The opinion of the court was delivered by: Ricardo M. Urbina United States District Judge

Re Document No.: 17




This matter comes before the court on the defendant's motion for summary judgment. The defendant*fn1 is the Secretary of the Department of the Interior ("the Department"), which oversees the National Park Service ("the NPS"). The plaintiff alleges that the defendant intentionally discriminated against her based on her race and/or national origin in violation of Title VII of the Civil Right Act of 1964 ("Title VII"), as amended, 42 U.S.C. §§ 2000e et seq., by not selecting her for an administrative position with the National Capital Region of the NPS. The defendant argues that the NPS lawfully decided to consider only applicants who were current NPS employees. Because the plaintiff has failed to present evidence from which a reasonable jury could conclude that the defendant's asserted reason for not hiring her is merely pretextual, the court grants the defendant's motion for summary judgment.


On March 10, 2003, the NPS issued an initial vacancy announcement ("Initial Announcement") for the position of Associate Regional Director for Administration for the National Capital Region of the NPS. Def.'s Statement of Facts ("Def.'s Statement") ¶¶ 14-15; Def.'s Mot., Ex. 7. The Initial Announcement specified that applicants must be Department employees and noted that the position was at the GS-15 level. Id. On March 31, 2003, in order to comply with internal diversity requirements, the NPS issued an amended vacancy announcement ("Amended Announcement") soliciting applications from current Department employees as well as non-Department applicants and amending the pay level to GS-14/15.*fn2

Def.'s Statement ¶¶ 17, 21; Def.'s Mot., Ex. 10 & Ex. 12 at 7.

The plaintiff, who was not, and never had been, a Department employee, applied for the position on March 24, 2003.*fn3 Pl.'s Statement of Facts ("Pl.'s Statement") ¶¶ 7, 30-33; Pl.'s Opp'n, Ex. 5; Def.'s Statement ¶¶ 1, 28. Despite the fact that the plaintiff submitted her application before the NPS issued the Amended Announcement, the NPS decided to consider her application after it issued the Amended Announcement. Def.'s Statement ¶ 29.
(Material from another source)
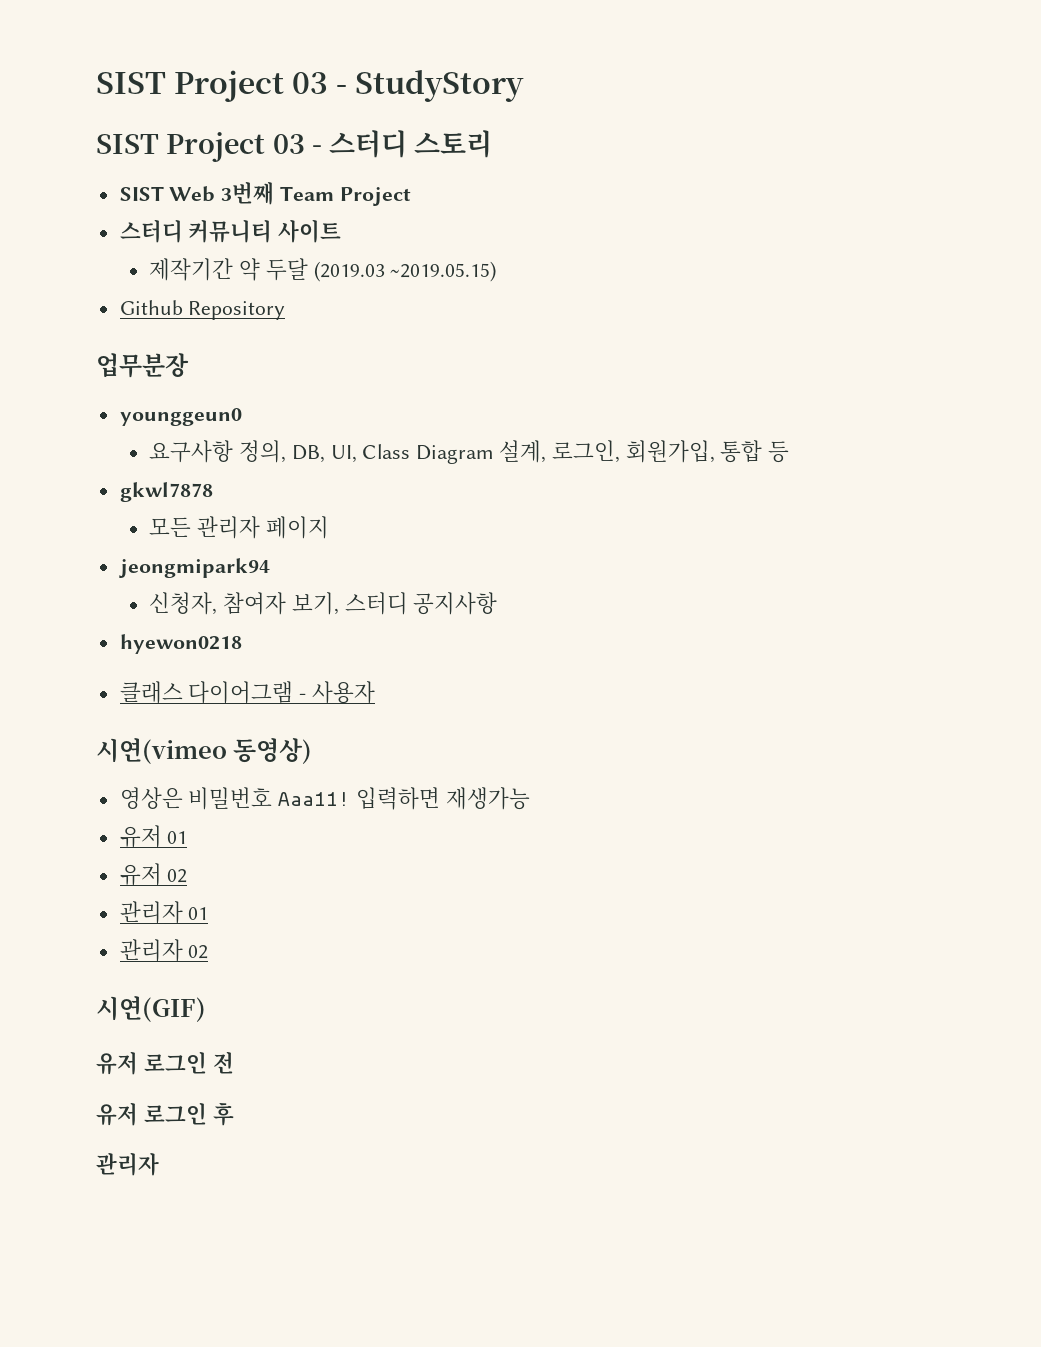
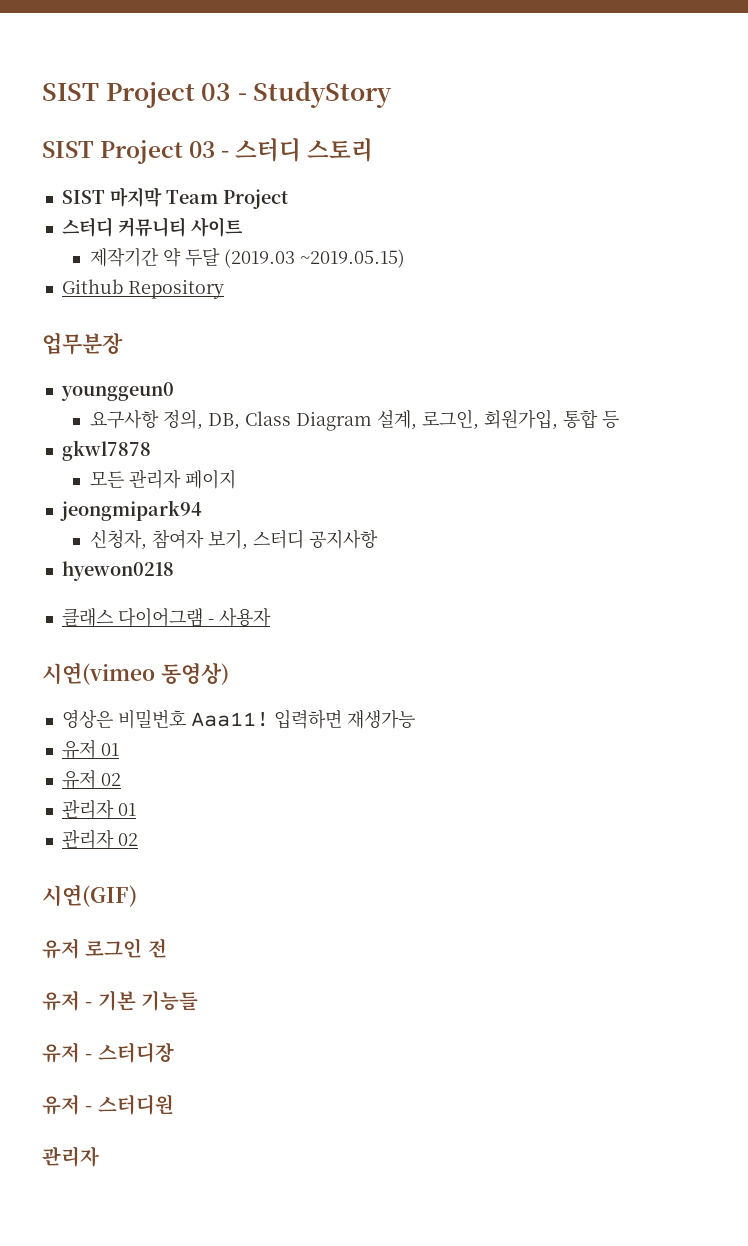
[169,182,275,205] Web 3번째 -> [109,187,162,207] 마지막
[330,445,357,463] UI, -> (240, 421) none
[143,1102,234,1126] 로그인 후 -> [85,990,198,1011] [42,1042,174,1063] [42,1094,174,1115] - 기본 기능들 // 유저 - 스터디장 // 유저 - 스터디원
All applications for the position were separated into two categories (status applicants who worked for the government at the time they applied and non-status applicants who were not government employees) and assigned numerical rankings with a high score of 100. Def.'s Statement ¶¶ 48, 59, 61. The plaintiff received a score of 97 and was deemed to be a "best qualified" non-status applicant for the GS-15 level position.*fn4 Id. ¶¶ 61, 63. Upon completion of the ranking process, NPS selecting officials determined that they would only interview those applicants from the status certificates and, within that subset, only those candidates who were NPS employees at the time. Id. ¶¶ 80, 81 (explaining that the officials believed that "NPS experience [was] a critical, key attribute for the Position"); see also Def.'s Mot., Ex. 8 at 89-90; Ex. 28 at 8-9, 13-14; Ex. 29 at 11-12. As such, the plaintiff was not invited for an interview and Dottie Marshall, a status applicant, was eventually selected for the position. Def.'s Statement ¶¶ 7, 87. The plaintiff believes that she was intentionally excluded from the interview process because of her Hispanic heritage. Compl. ¶ 1. She contends that her surname and appearance make it obvious that she is Hispanic. Pl.'s Statement ¶¶ 4, 14-15 (noting that the plaintiff had met one of the selecting officials in person and concluding that he therefore knew that she is Hispanic*fn5 ).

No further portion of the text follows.